WHAT YOU NEED TO DO: All that should appear is the line containing "Comparison Table: Diyafa" and the lines after it in the records below, each reproduced exactly.

DATA LISTING:
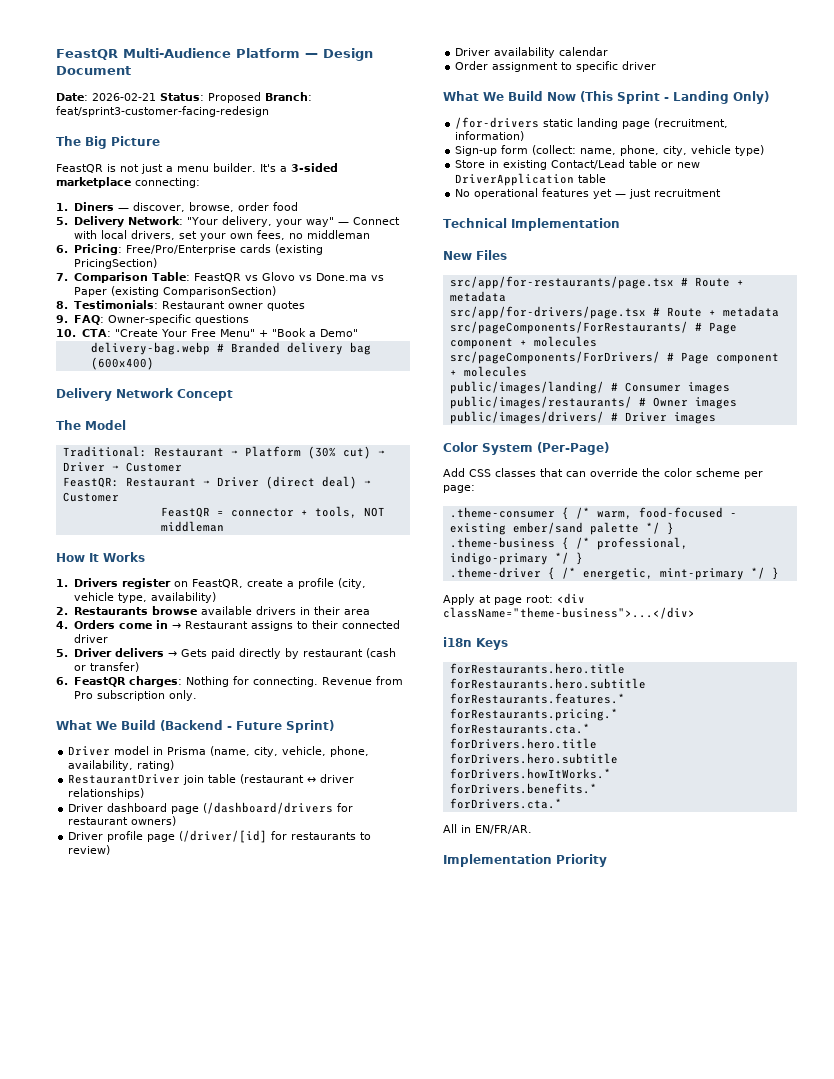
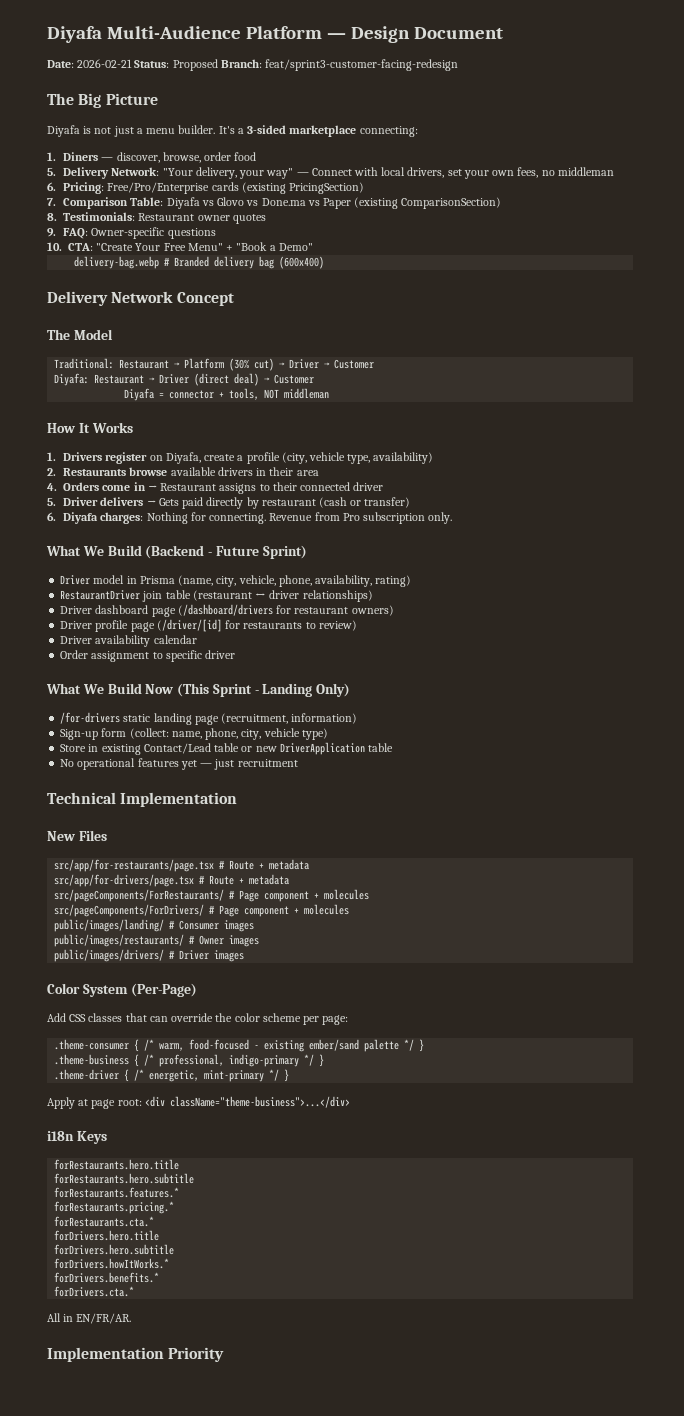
- FeastQR Multi-Audience Platform — Design Document
+ Diyafa Multi-Audience Platform — Design Document
- FeastQR is not just a menu builder.
+ Diyafa is not just a menu builder.
- 7. Comparison Table: FeastQR vs Glovo vs Done.ma vs Paper (existing ComparisonSection)
+ 7. Comparison Table: Diyafa vs Glovo vs Done.ma vs Paper (existing ComparisonSection)
- FeastQR: Restaurant → Driver (direct deal) → Customer
+ Diyafa: Restaurant → Driver (direct deal) → Customer
- FeastQR = connector + tools, NOT middleman
+ Diyafa = connector + tools, NOT middleman
- 1. Drivers register on FeastQR, create a profile (city, vehicle type, availability)
+ 1. Drivers register on Diyafa, create a profile (city, vehicle type, availability)
- 6. FeastQR charges: Nothing for connecting.
+ 6. Diyafa charges: Nothing for connecting.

RESULT OF THIS EXERCISE:
+ 7. Comparison Table: Diyafa vs Glovo vs Done.ma vs Paper (existing ComparisonSection)
- FeastQR: Restaurant → Driver (direct deal) → Customer
+ Diyafa: Restaurant → Driver (direct deal) → Customer
- FeastQR = connector + tools, NOT middleman
+ Diyafa = connector + tools, NOT middleman
- 1. Drivers register on FeastQR, create a profile (city, vehicle type, availability)
+ 1. Drivers register on Diyafa, create a profile (city, vehicle type, availability)
- 6. FeastQR charges: Nothing for connecting.
+ 6. Diyafa charges: Nothing for connecting.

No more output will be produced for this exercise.